Mais Braquemart était tout à sa conversation avec le capitaine Courtevoile.

- Alors là, Le Roulis, vous vous faites par trop curieux. Je sais tenir ma langue surtout lorsqu’il est question de coucheries de duchesse et d’héritage. Vous n’aurez de moi pas un mot de trop !

- Et votre destination ?

- Je puis, je crois, vous dire que nous allons en provinces d’Italie.

Le Roulis se redressa et passa lentement sa main dans sa barbe en contemplant les deux compères.

- Il se peut, Messieurs, que j’aie proposition à vous faire !

Braquemart leva alors un index péremptoire.

- Mes amis, si cette conversation doit devenir sérieuse, il faudrait oindre dignement gorges qui y prendront part. Ventrapinte, as-tu recommandé à boire ?

Le forgeron s’empourpra.

- Eh bien j’essaie et j’essaie mais sans succès. Je ne sais pas où tu as posé les mains sur cette garce mais depuis elle semble nous vouloir morts de soif !

Le Roulis sourit et leva un doigt. Un nouveau pichet de vin leur fut porté à table incontinent. Et la Marion ne manqua point d’en laisser couler quelques gouttes sur le plastron de Braquemart qui sembla peu perméable à l’outrage et en profita pour lui effleurer la hanche.
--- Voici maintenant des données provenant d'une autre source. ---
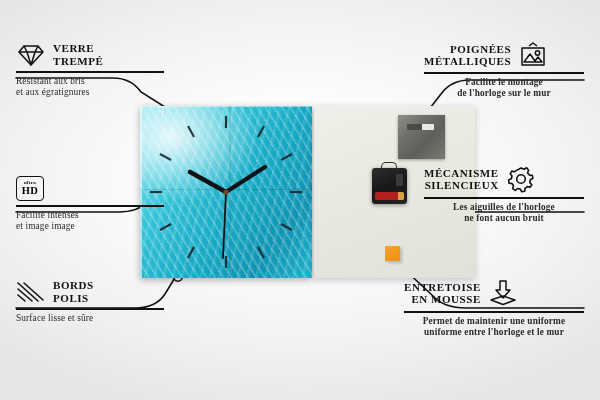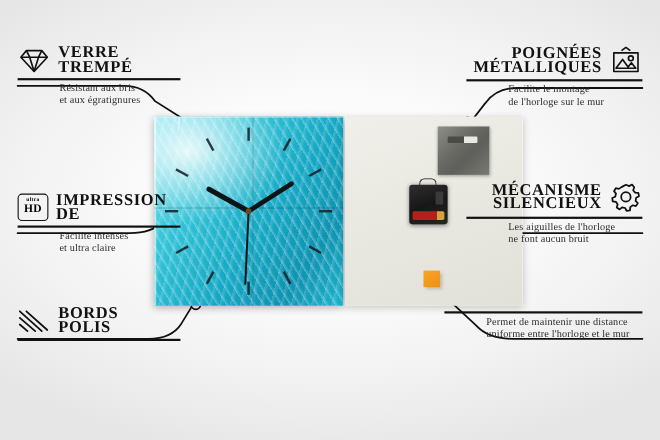"VERRE" .callout .title { font-size: 15px -> 11px }
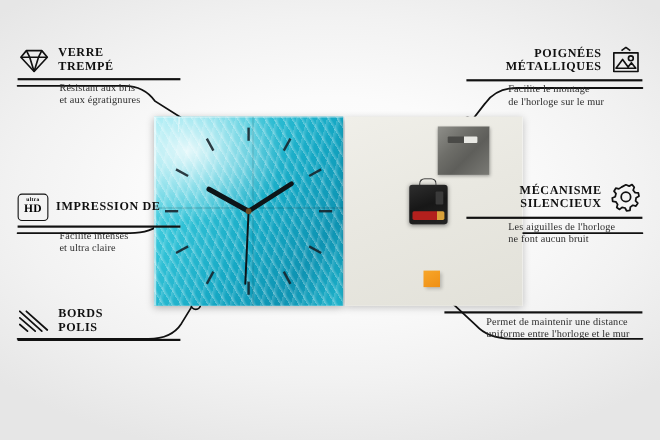"POIGNÉES" .callout.right .head { justify-content: flex-end -> none }
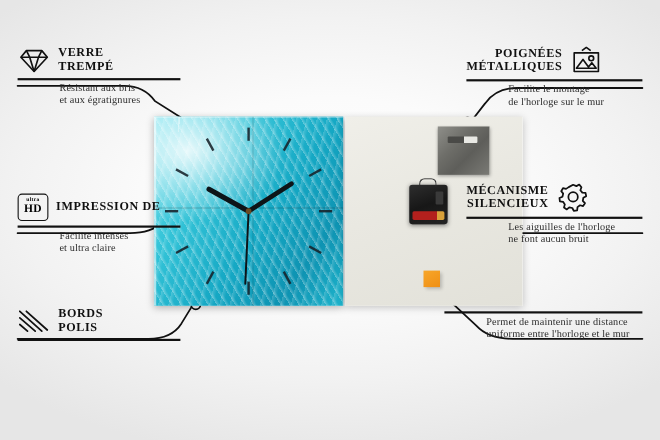"Résistant aux bris" .callout .desc { margin-left: 38px -> none }
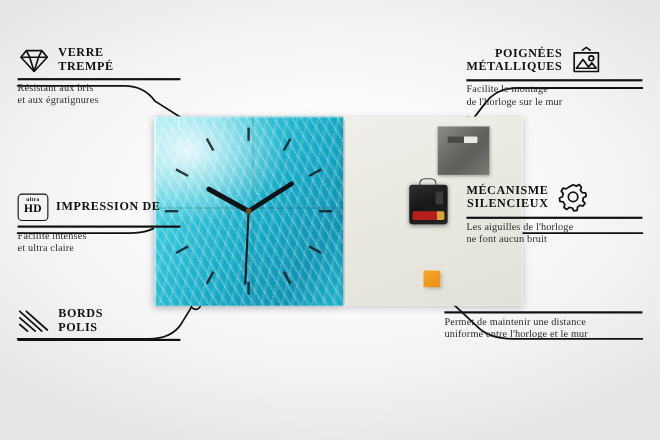"Facilite le montage" .callout.right .desc { font-weight: none -> bold; text-align: left -> center }
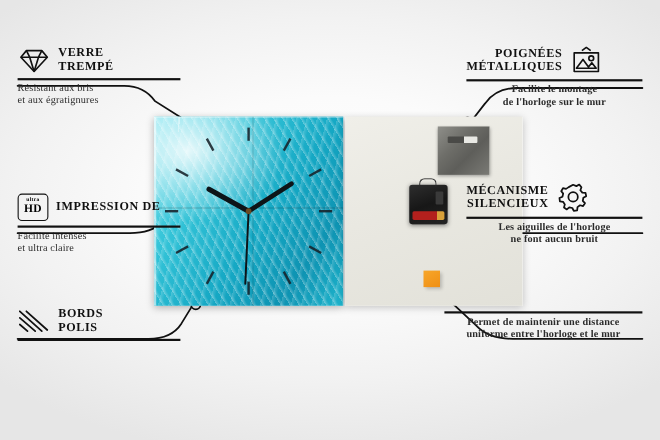"IMPRESSION DE" span { html: <span>IMPRESSION DE</span> -> none }
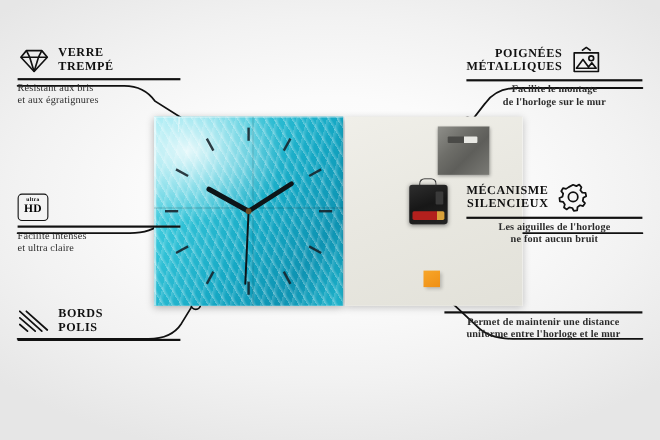"et ultra claire" span { text: ultra claire -> image image }
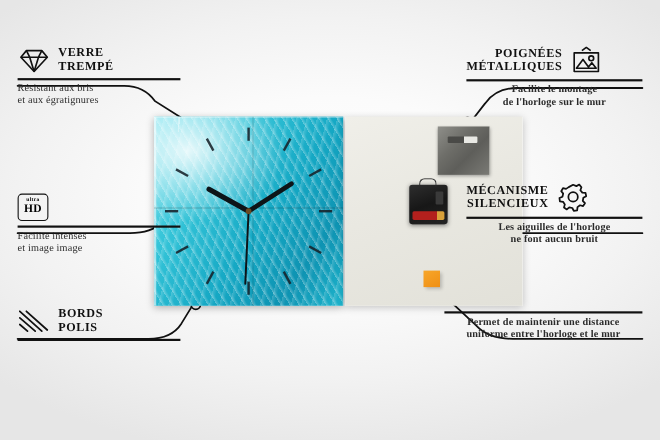"ENTRETOISE" div.head { html: none -> <div> <div> <span>ENTRETOISE</span><br> <span>EN MOUSSE</span> </div> <svg> <g> <path></path> <path></path> </g> </svg> </div> }
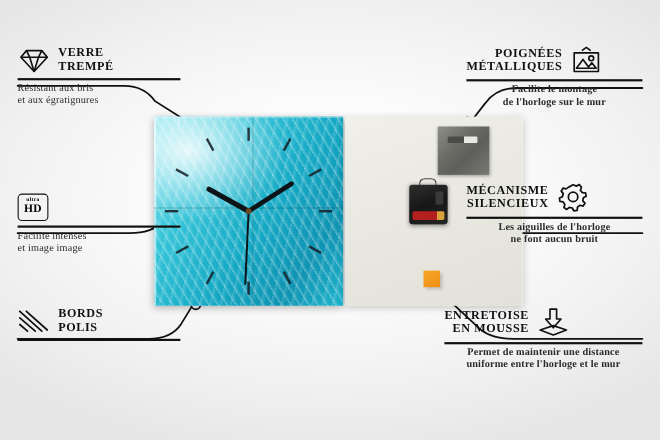"Surface lisse et sûre" div.desc { html: none -> <div> <span>Surface lisse et sûre</span> </div> }
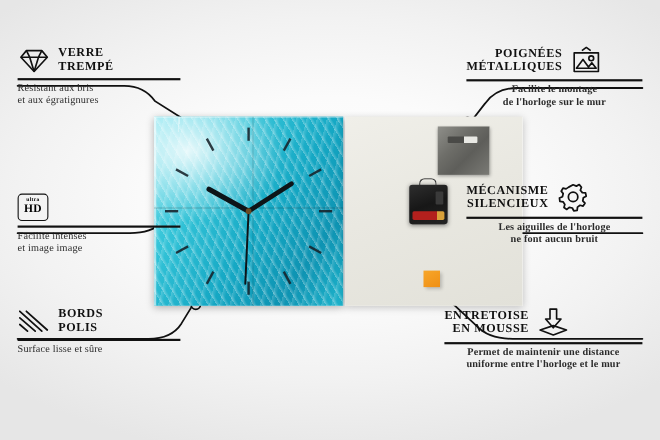"Permet de maintenir une distance" span { text: distance -> uniforme }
- La voie de terre pour atteindre provinces italiennes est fort mal fréquentée. Ce n’est point douter de votre talent et de vos lames que de vous dire que, sans escorte, vous ne passerez pas.
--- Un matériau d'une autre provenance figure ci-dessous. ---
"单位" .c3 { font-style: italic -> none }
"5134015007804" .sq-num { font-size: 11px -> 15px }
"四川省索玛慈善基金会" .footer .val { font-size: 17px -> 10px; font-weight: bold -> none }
Braquemart ne cacha point son ébahissement et considéra le capitaine de pied en cap.

- Vous proposeriez-vous de nous servir d’escorte ! ? Point ne voudrais vous faire insulte, mon cher Le Roulis, mais.

Le Roulis leva la main et eut un lénifiant sourire.

- Non, mon cher, vous n’y êtes pas du tout. Et pour corroborer le jugement de votre regard, j’avouerai que je n’ai plus l’âge de courir la campagne. J’aime la mer, sachez-le ; et mon voilier mouille au port de Palavas depuis des mois faute d’équipage. Si je trouvais quelques hommes motivés, je pourrais vous mener jusqu’à Gènes, en Italie.

Gobert frémit.

- Je suis né sur le plancher des vaches et j’y mourrai, croyez-le bien !

 
 
Qui boit bon coup a bon coude.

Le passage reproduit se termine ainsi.